### Assignment
Reproduce the records precisely. Omit every picture.

(Beginning of Given records)

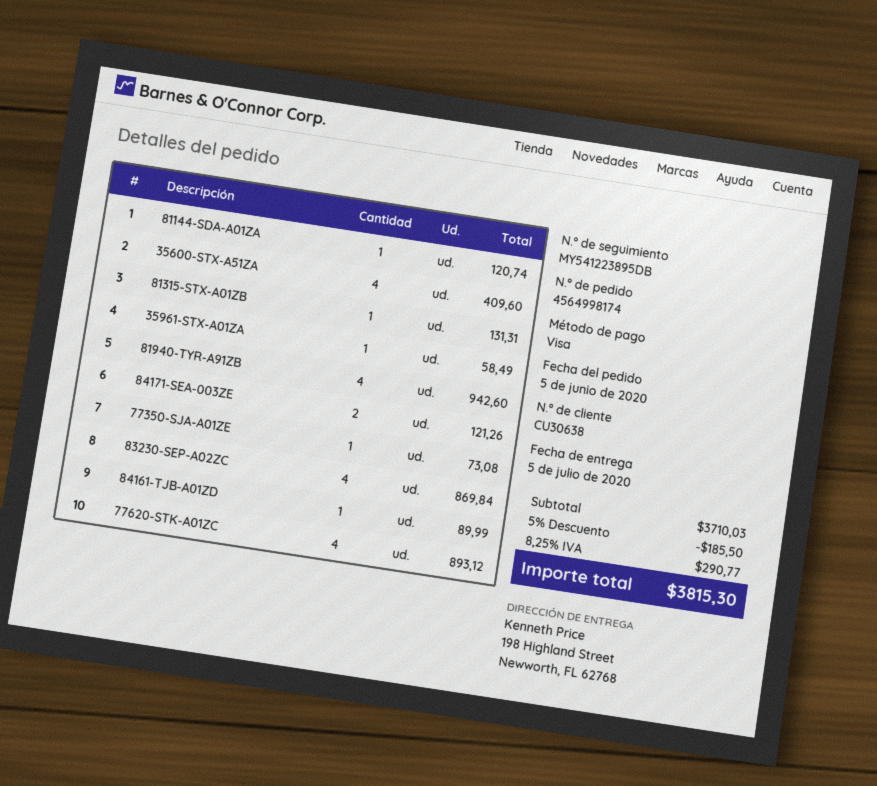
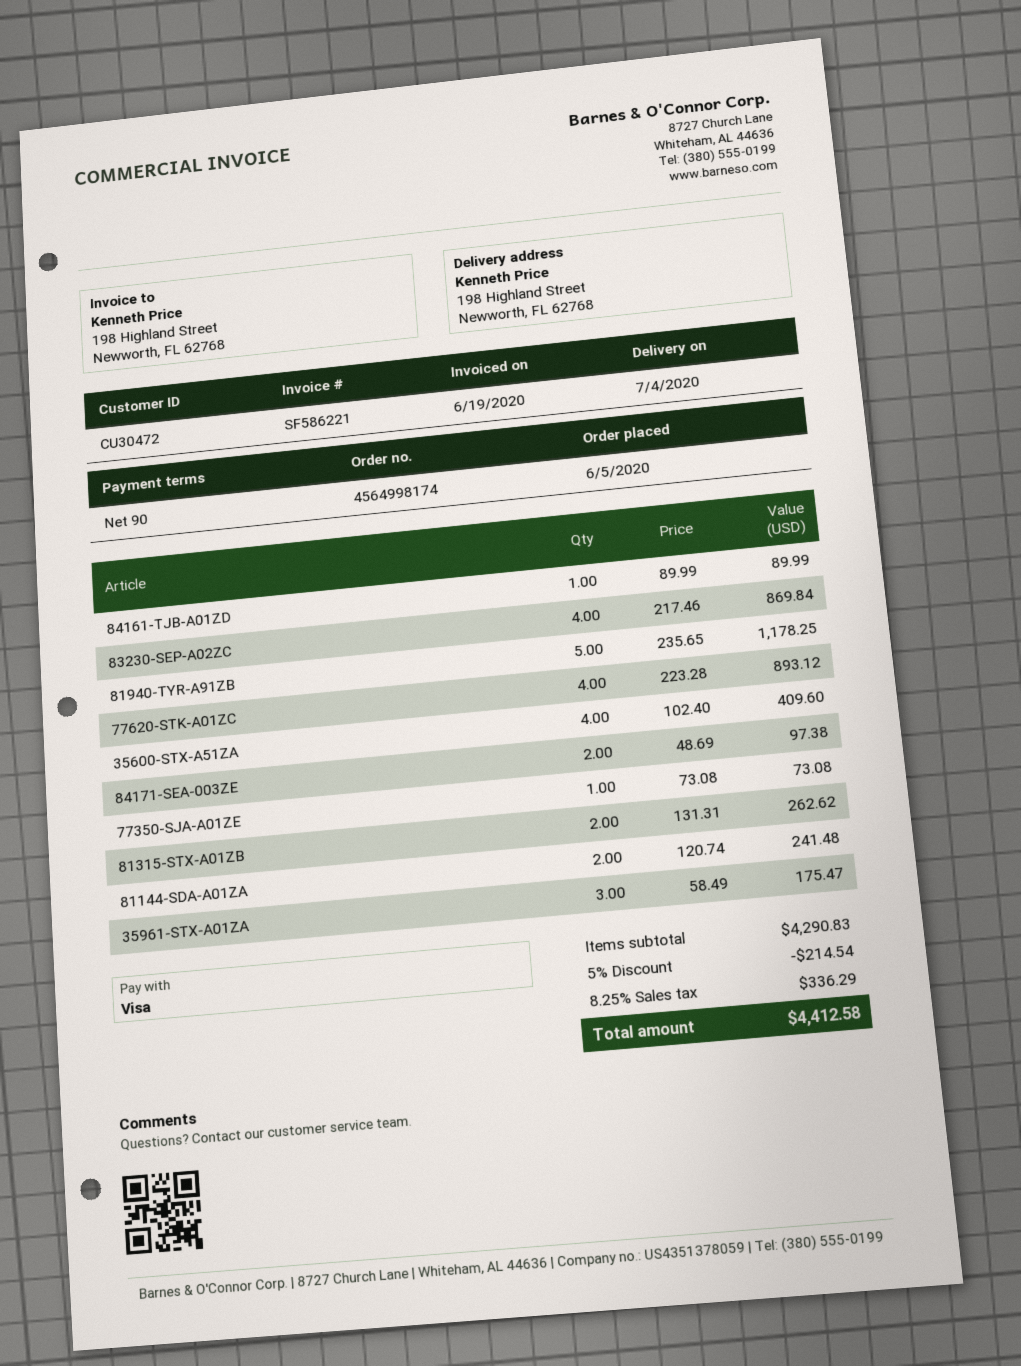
delivery date: 2020-07-05 -> 2020-07-04
customer number: CU30638 -> CU30472
81144-SDA-A01ZA: 1 for 120.74 -> 2 for 241.48
81315-STX-A01ZB: 1 for 131.31 -> 2 for 262.62
35961-STX-A01ZA: 1 for 58.49 -> 3 for 175.47
81940-TYR-A91ZB: 4 for 942.60 -> 5 for 1178.25
84171-SEA-003ZE: 2 for 121.26 -> 2 for 97.38
subtotal: 3710.03 -> 4290.83
discount: 5% = 185.50 -> 5% = 214.54
tax: 8.25% = 290.77 -> 8.25% = 336.29
total: 3815.30 -> 4412.58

(End of Given records)

### Written answer
delivery date: 2020-07-05 -> 2020-07-04
customer number: CU30638 -> CU30472
81144-SDA-A01ZA: 1 for 120.74 -> 2 for 241.48
81315-STX-A01ZB: 1 for 131.31 -> 2 for 262.62
35961-STX-A01ZA: 1 for 58.49 -> 3 for 175.47
81940-TYR-A91ZB: 4 for 942.60 -> 5 for 1178.25
84171-SEA-003ZE: 2 for 121.26 -> 2 for 97.38
subtotal: 3710.03 -> 4290.83
discount: 5% = 185.50 -> 5% = 214.54
tax: 8.25% = 290.77 -> 8.25% = 336.29
total: 3815.30 -> 4412.58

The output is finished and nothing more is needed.